(Screenshot and code edit data)
════════════════════
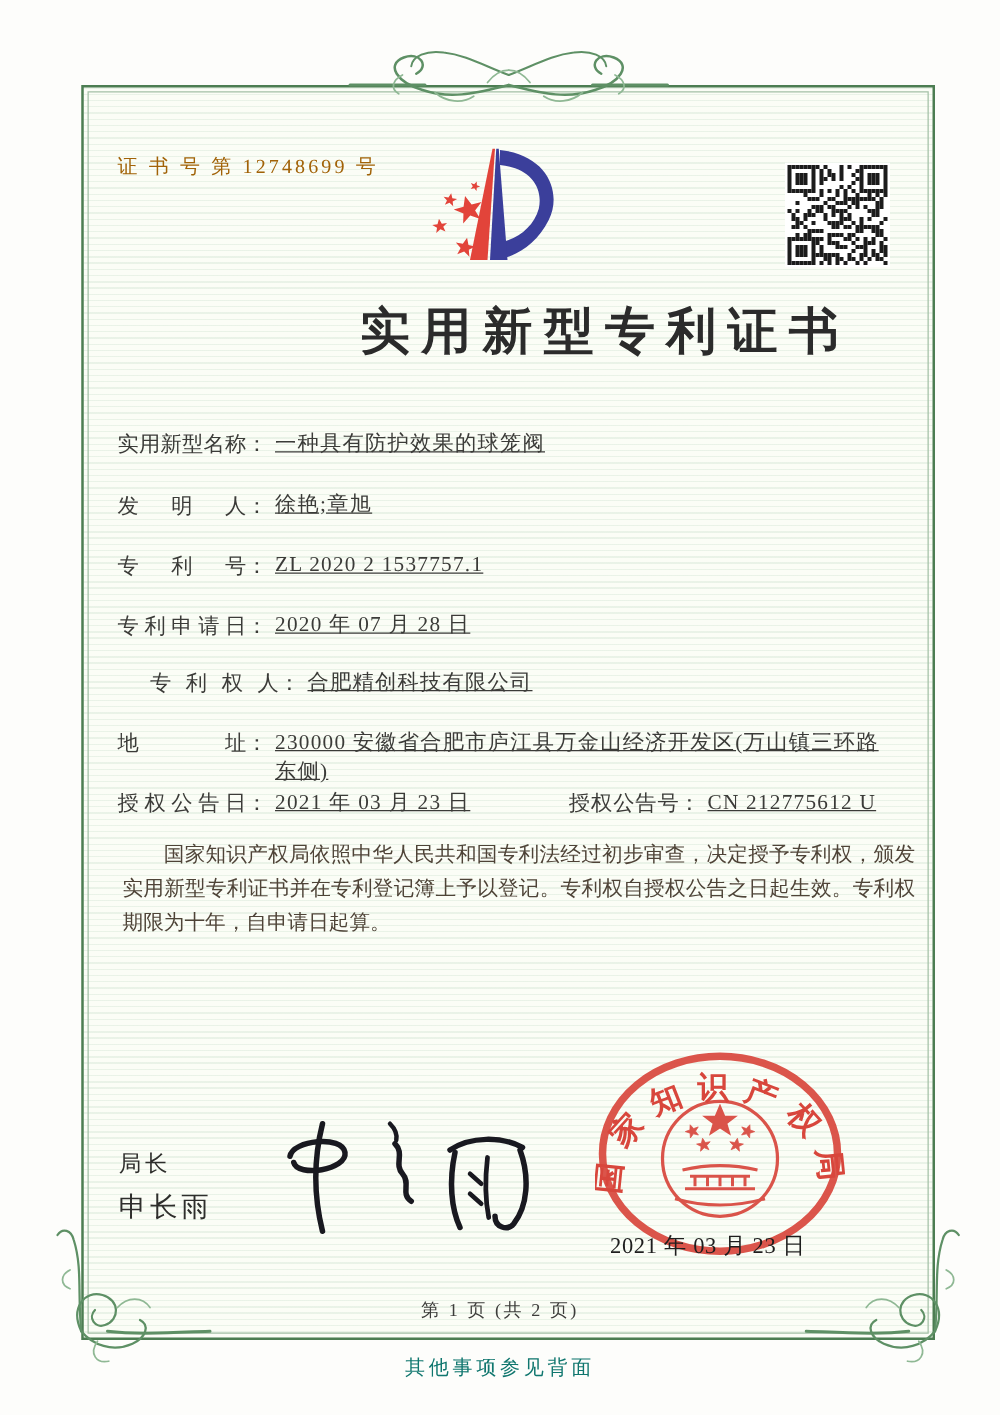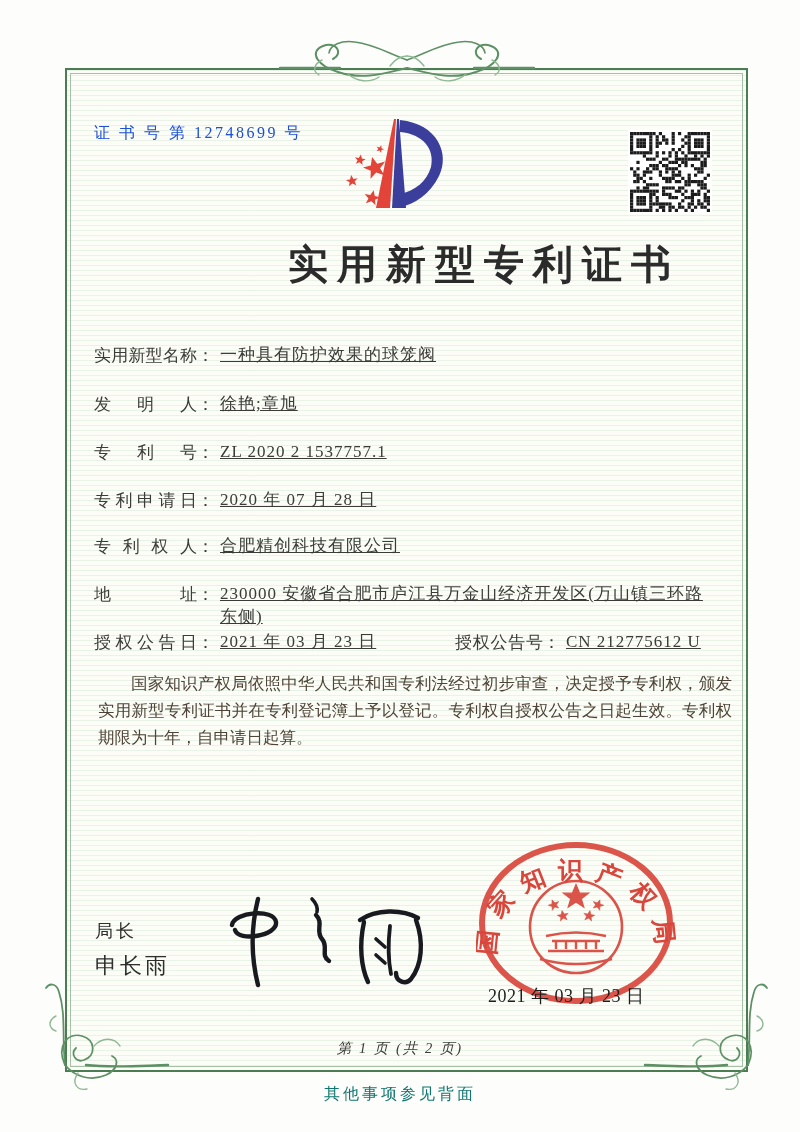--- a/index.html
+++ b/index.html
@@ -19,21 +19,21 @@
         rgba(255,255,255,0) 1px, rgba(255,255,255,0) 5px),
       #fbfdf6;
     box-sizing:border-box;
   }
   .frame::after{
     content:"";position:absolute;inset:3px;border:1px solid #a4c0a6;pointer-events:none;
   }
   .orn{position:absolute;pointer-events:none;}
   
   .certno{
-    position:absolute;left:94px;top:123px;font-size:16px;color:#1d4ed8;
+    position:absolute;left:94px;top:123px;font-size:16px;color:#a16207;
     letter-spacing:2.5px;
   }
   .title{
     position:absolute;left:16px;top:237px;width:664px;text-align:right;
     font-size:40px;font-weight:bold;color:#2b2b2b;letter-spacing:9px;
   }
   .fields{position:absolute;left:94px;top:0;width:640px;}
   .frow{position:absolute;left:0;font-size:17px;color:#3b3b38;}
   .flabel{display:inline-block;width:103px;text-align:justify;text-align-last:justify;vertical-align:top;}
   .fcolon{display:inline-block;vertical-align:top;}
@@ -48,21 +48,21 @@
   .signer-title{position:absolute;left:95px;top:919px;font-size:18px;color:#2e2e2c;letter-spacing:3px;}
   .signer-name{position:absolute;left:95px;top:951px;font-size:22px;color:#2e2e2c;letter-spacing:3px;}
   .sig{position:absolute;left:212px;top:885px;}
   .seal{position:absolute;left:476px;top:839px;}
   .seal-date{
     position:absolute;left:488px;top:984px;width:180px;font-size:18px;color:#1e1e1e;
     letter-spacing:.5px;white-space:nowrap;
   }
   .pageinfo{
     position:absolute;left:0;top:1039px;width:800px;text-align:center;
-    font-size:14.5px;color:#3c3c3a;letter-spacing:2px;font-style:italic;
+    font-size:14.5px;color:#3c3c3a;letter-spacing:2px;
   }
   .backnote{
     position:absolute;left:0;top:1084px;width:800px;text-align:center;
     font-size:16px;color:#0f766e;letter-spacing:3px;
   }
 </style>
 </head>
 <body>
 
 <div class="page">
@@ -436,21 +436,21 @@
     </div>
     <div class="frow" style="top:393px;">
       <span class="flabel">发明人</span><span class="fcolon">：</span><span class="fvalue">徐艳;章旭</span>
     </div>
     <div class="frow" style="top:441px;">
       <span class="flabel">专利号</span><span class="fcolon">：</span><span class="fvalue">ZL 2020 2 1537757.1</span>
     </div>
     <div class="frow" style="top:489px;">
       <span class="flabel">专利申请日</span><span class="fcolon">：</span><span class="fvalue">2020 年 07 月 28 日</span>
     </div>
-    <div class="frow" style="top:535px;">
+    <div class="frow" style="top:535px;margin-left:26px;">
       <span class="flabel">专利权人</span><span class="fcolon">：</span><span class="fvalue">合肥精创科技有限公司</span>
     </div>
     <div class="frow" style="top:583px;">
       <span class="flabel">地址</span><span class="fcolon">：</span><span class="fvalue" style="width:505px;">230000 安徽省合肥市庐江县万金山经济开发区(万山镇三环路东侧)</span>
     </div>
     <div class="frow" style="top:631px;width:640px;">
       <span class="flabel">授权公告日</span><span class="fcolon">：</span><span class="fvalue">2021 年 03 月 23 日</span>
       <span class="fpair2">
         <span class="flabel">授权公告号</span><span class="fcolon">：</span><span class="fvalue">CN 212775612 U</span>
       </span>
════════════════════
WHAT THE TASK ASKS »
In repeating the entries, exclude the pictures and alter nothing else.

ANSWER TO THE EXERCISE »
--- a/index.html
+++ b/index.html
@@ -19,21 +19,21 @@
         rgba(255,255,255,0) 1px, rgba(255,255,255,0) 5px),
       #fbfdf6;
     box-sizing:border-box;
   }
   .frame::after{
     content:"";position:absolute;inset:3px;border:1px solid #a4c0a6;pointer-events:none;
   }
   .orn{position:absolute;pointer-events:none;}
   
   .certno{
-    position:absolute;left:94px;top:123px;font-size:16px;color:#1d4ed8;
+    position:absolute;left:94px;top:123px;font-size:16px;color:#a16207;
     letter-spacing:2.5px;
   }
   .title{
     position:absolute;left:16px;top:237px;width:664px;text-align:right;
     font-size:40px;font-weight:bold;color:#2b2b2b;letter-spacing:9px;
   }
   .fields{position:absolute;left:94px;top:0;width:640px;}
   .frow{position:absolute;left:0;font-size:17px;color:#3b3b38;}
   .flabel{display:inline-block;width:103px;text-align:justify;text-align-last:justify;vertical-align:top;}
   .fcolon{display:inline-block;vertical-align:top;}
@@ -48,21 +48,21 @@
   .signer-title{position:absolute;left:95px;top:919px;font-size:18px;color:#2e2e2c;letter-spacing:3px;}
   .signer-name{position:absolute;left:95px;top:951px;font-size:22px;color:#2e2e2c;letter-spacing:3px;}
   .sig{position:absolute;left:212px;top:885px;}
   .seal{position:absolute;left:476px;top:839px;}
   .seal-date{
     position:absolute;left:488px;top:984px;width:180px;font-size:18px;color:#1e1e1e;
     letter-spacing:.5px;white-space:nowrap;
   }
   .pageinfo{
     position:absolute;left:0;top:1039px;width:800px;text-align:center;
-    font-size:14.5px;color:#3c3c3a;letter-spacing:2px;font-style:italic;
+    font-size:14.5px;color:#3c3c3a;letter-spacing:2px;
   }
   .backnote{
     position:absolute;left:0;top:1084px;width:800px;text-align:center;
     font-size:16px;color:#0f766e;letter-spacing:3px;
   }
 </style>
 </head>
 <body>
 
 <div class="page">
@@ -436,21 +436,21 @@
     </div>
     <div class="frow" style="top:393px;">
       <span class="flabel">发明人</span><span class="fcolon">：</span><span class="fvalue">徐艳;章旭</span>
     </div>
     <div class="frow" style="top:441px;">
       <span class="flabel">专利号</span><span class="fcolon">：</span><span class="fvalue">ZL 2020 2 1537757.1</span>
     </div>
     <div class="frow" style="top:489px;">
       <span class="flabel">专利申请日</span><span class="fcolon">：</span><span class="fvalue">2020 年 07 月 28 日</span>
     </div>
-    <div class="frow" style="top:535px;">
+    <div class="frow" style="top:535px;margin-left:26px;">
       <span class="flabel">专利权人</span><span class="fcolon">：</span><span class="fvalue">合肥精创科技有限公司</span>
     </div>
     <div class="frow" style="top:583px;">
       <span class="flabel">地址</span><span class="fcolon">：</span><span class="fvalue" style="width:505px;">230000 安徽省合肥市庐江县万金山经济开发区(万山镇三环路东侧)</span>
     </div>
     <div class="frow" style="top:631px;width:640px;">
       <span class="flabel">授权公告日</span><span class="fcolon">：</span><span class="fvalue">2021 年 03 月 23 日</span>
       <span class="fpair2">
         <span class="flabel">授权公告号</span><span class="fcolon">：</span><span class="fvalue">CN 212775612 U</span>
       </span>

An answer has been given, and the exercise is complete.